Sexual addiction is a disorder that is characterized by repetitive and compulsive thoughts about sex and sexual acts. Like other types of addictions the behavior must have a negative impact on the person so that it leads to issues with the person’s social, occupational or legal functioning. The current paper describes sexual addictions, the controversy surrounding their diagnosis, and some proposed diagnostic criteria. The second half of the paper discusses a treatment plan combining cognitive behavioral therapy and a 12-step program in the treatment of internet pornography addiction. Issues surrounding treatment are also discussed.
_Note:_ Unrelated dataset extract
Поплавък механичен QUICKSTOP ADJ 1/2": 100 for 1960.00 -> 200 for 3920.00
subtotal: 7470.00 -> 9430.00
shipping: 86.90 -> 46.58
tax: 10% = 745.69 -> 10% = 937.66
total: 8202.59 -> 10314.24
Sexual addiction is a disorder of intimacy that is characterized by repetitive and compulsive thoughts about sex and sexual acts. Like other types of addictions the behavior must have a negative impact on the person such that it leads to issues with the person’s social, occupational or legal functioning (Garcia & Thibaut, 2010). As the disorder progresses the person has to increase the intensity of the behavior in order to get the same results. The behavior can range from excessive masturbation, to the excessive use of pornography or other sexual devices, to illegal activities such as exhibitionism and child molestation. Sex addiction also involves compulsive searching for multiple sexual partners, compulsive sexuality in a relationship, or compulsive fixation on an unattainable partner (American Psychiatric Association APA, 2000; Garcia & Thibaut, 2010). It is important to note that sex addicts do not necessarily become sex offenders (a little over half of convicted sex offenders are considered sex addicts, but over 70% of child molesters are sex addicts; Kaplan & Krueger, 2010).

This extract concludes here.